Photo: Dan Kitwood/Getty Images

Amid a global bitcoin obsession that has everyone asking “So, what is bitcoin?”, South Korea — which has been particularly seized by bitcoin mania — is looking at measures to regulate cryptocurrency, including considering whether or not the country should shut down their exchanges. According to The Wall Street Journal, the government warned that bitcoin and its ilk are “vulnerable to the damage from investment fraud or hacking attacks on the exchanges.”
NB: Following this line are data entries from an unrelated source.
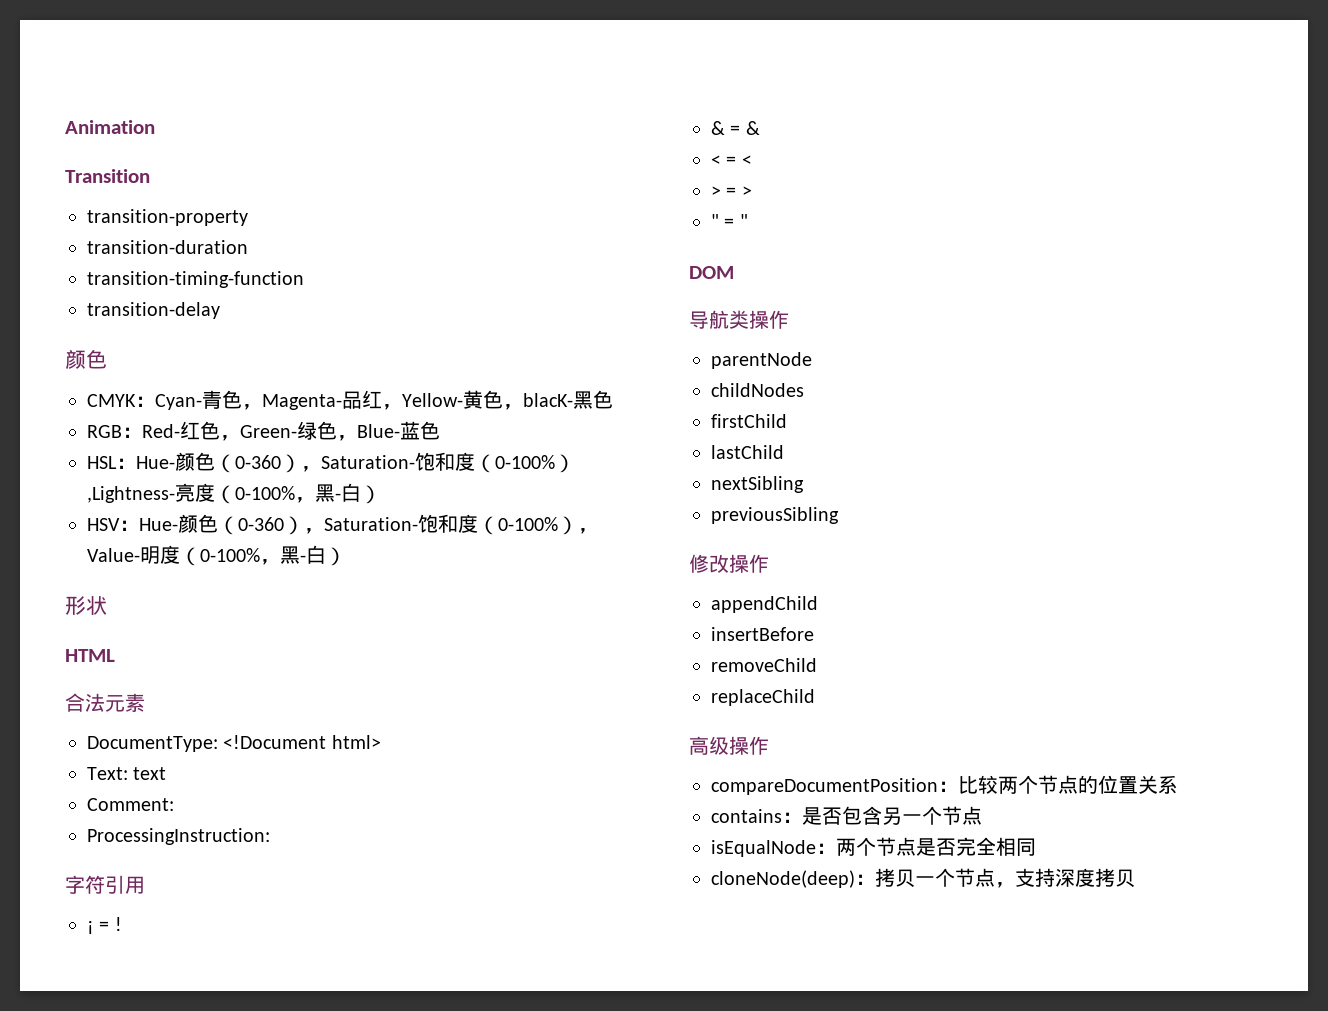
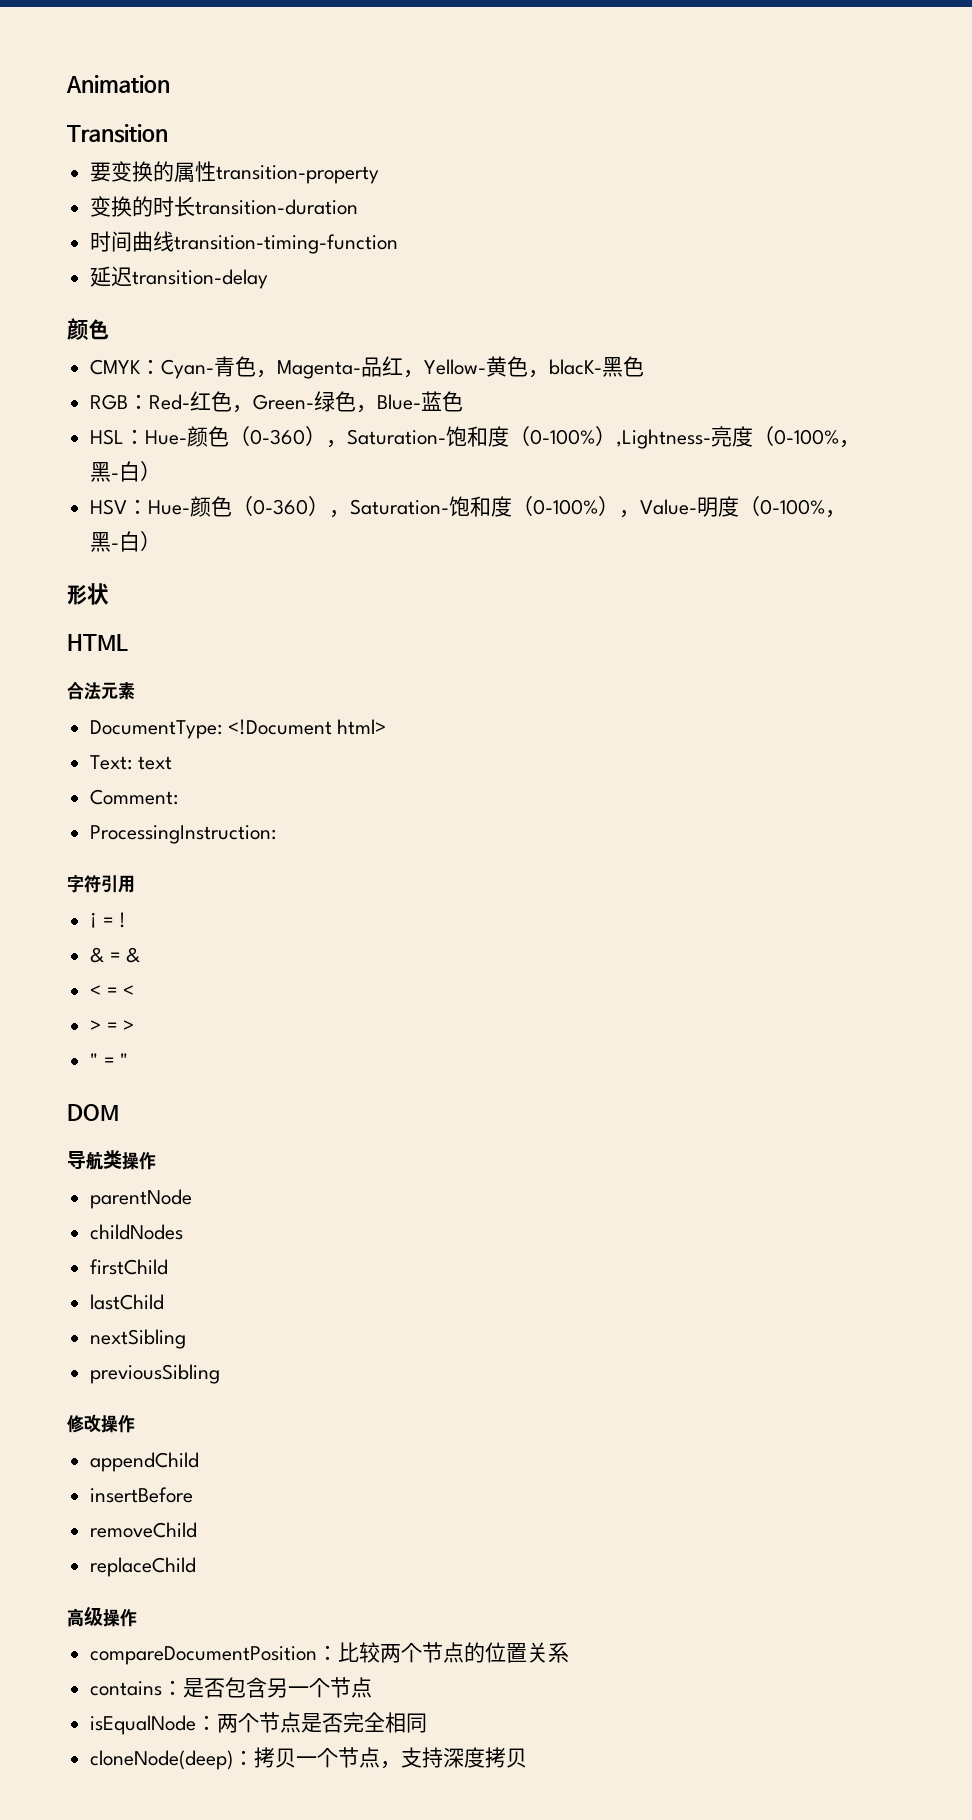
(150, 176) none -> [90,161,217,183] 要变换的属性
(248, 217) none -> [90,196,196,217] 变换的时长
(248, 247) none -> [90,231,175,252] 时间曲线
(304, 279) none -> [90,266,133,287] 延迟

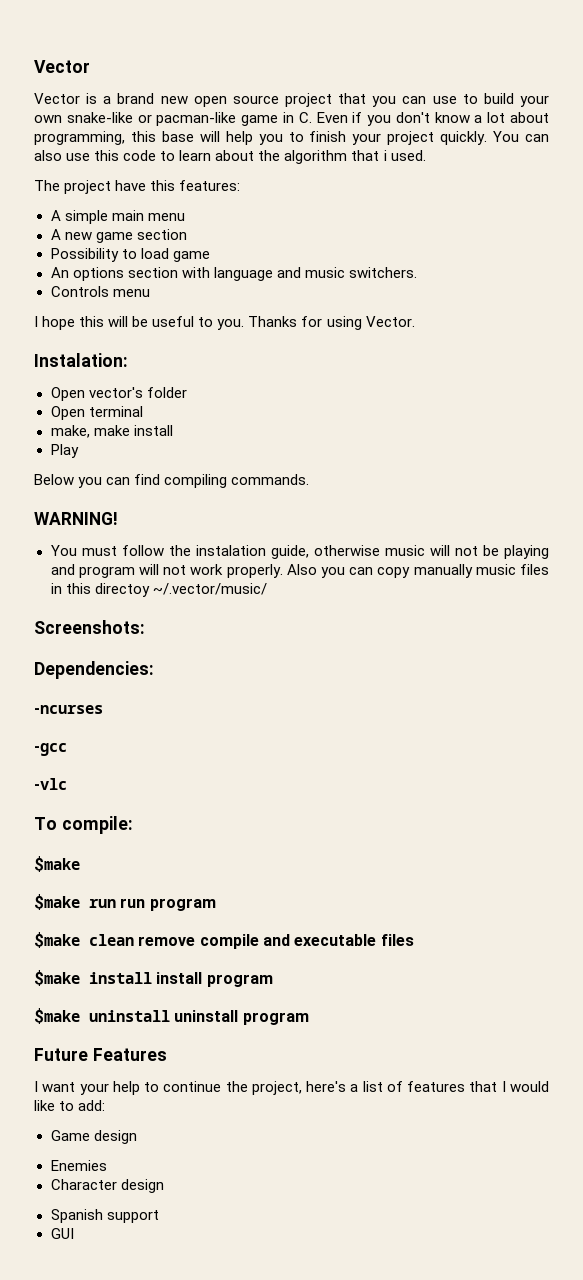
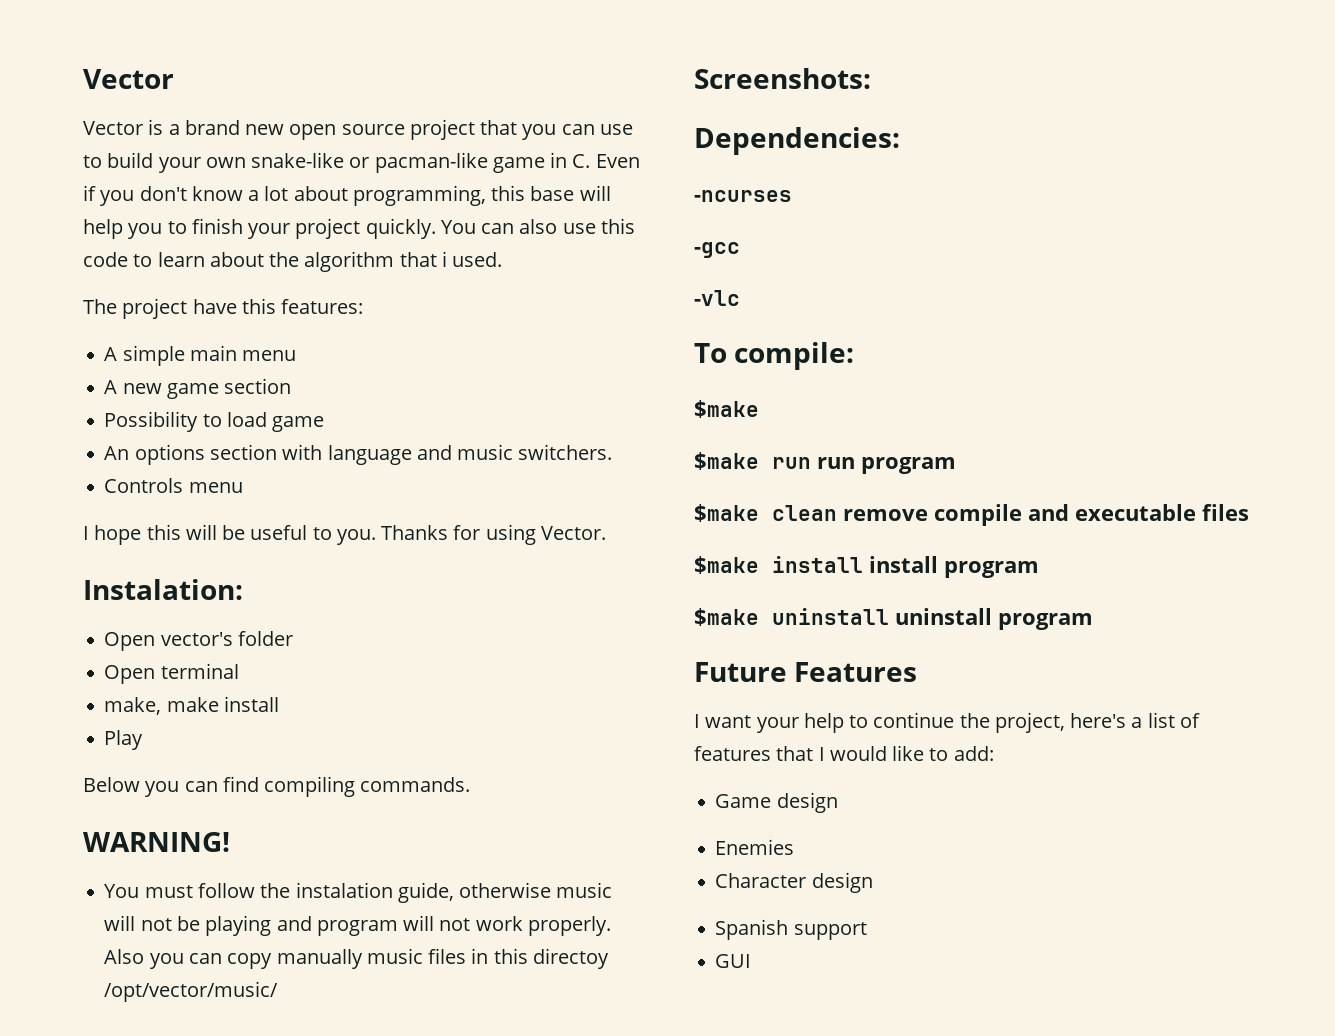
[152,583,267,595] ~/.vector/music/ -> [104,981,279,1002] /opt/vector/music/

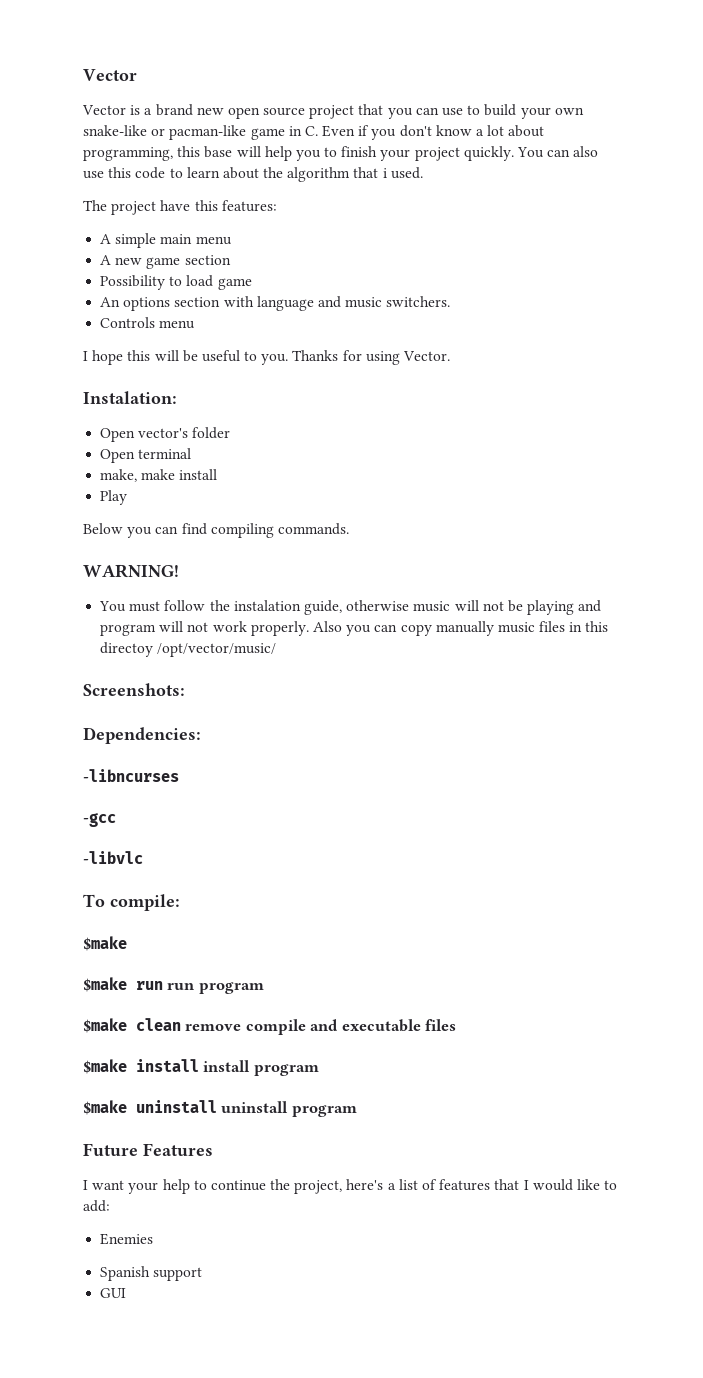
[694,190,792,202] -ncurses -> [83,769,179,782] -libncurses
[694,290,740,306] -vlc -> [83,851,143,864] -libvlc
[715,792,838,813] // Game design -> (110, 1206) none
[715,872,873,893] // Character design -> (154, 1239) none

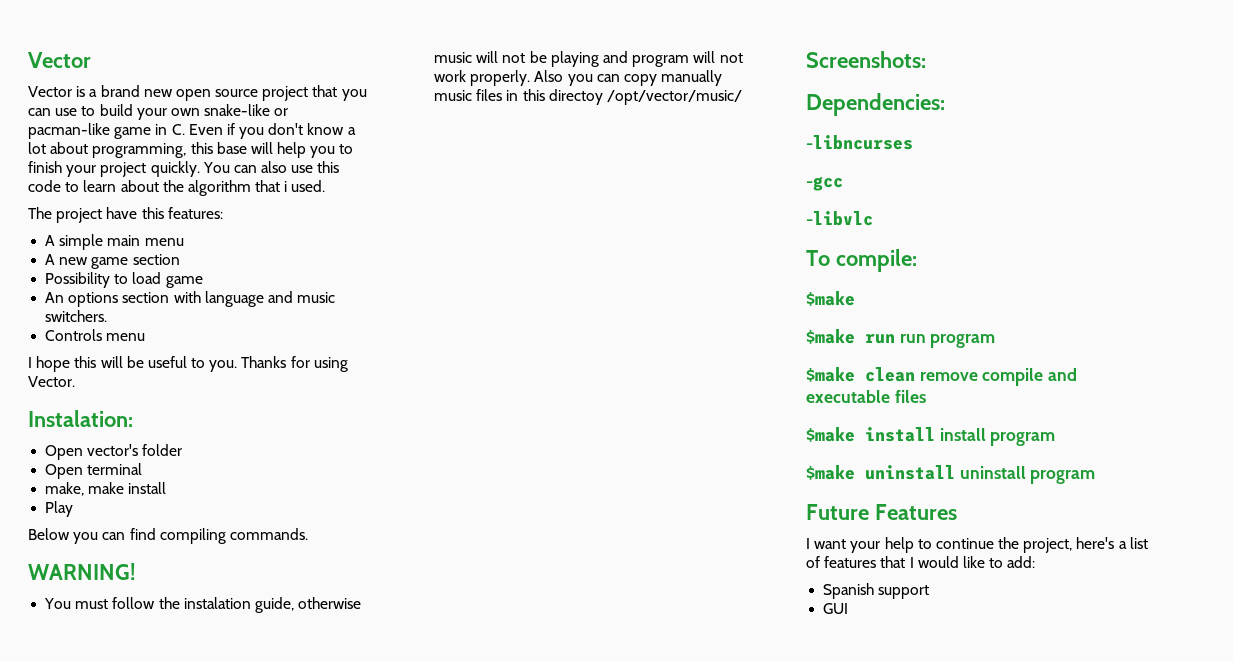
[100,1233,154,1245] // Enemies -> (1036, 562) none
Another measure appearing in proposed legislation for curbing bitcoin volatility is a ban on anonymous trading of the digital currency. This, if you didn’t already know, obviates pretty much the entire point of bitcoin — a decentralized, anonymous form of currency. Among other concerns, unmasking bitcoin traders would open up owners to taxation, a significant concern now that bitcoin has increased in value exponentially. Last month in the U.S., the Internal Revenue Service received court permission to procure data on more than 14,000 users from an exchange called Coinbase. According to the Verge, all of those users had in common the fact that they had “bought, sold, sent, or received more than $20,000 through their accounts in a single year between 2013 and 2015.”

At a press conference yesterday, Choe Heung-sik, governor of the Financial Supervisory Service, told reporters, “I bet the bubble in bitcoin will burst later.”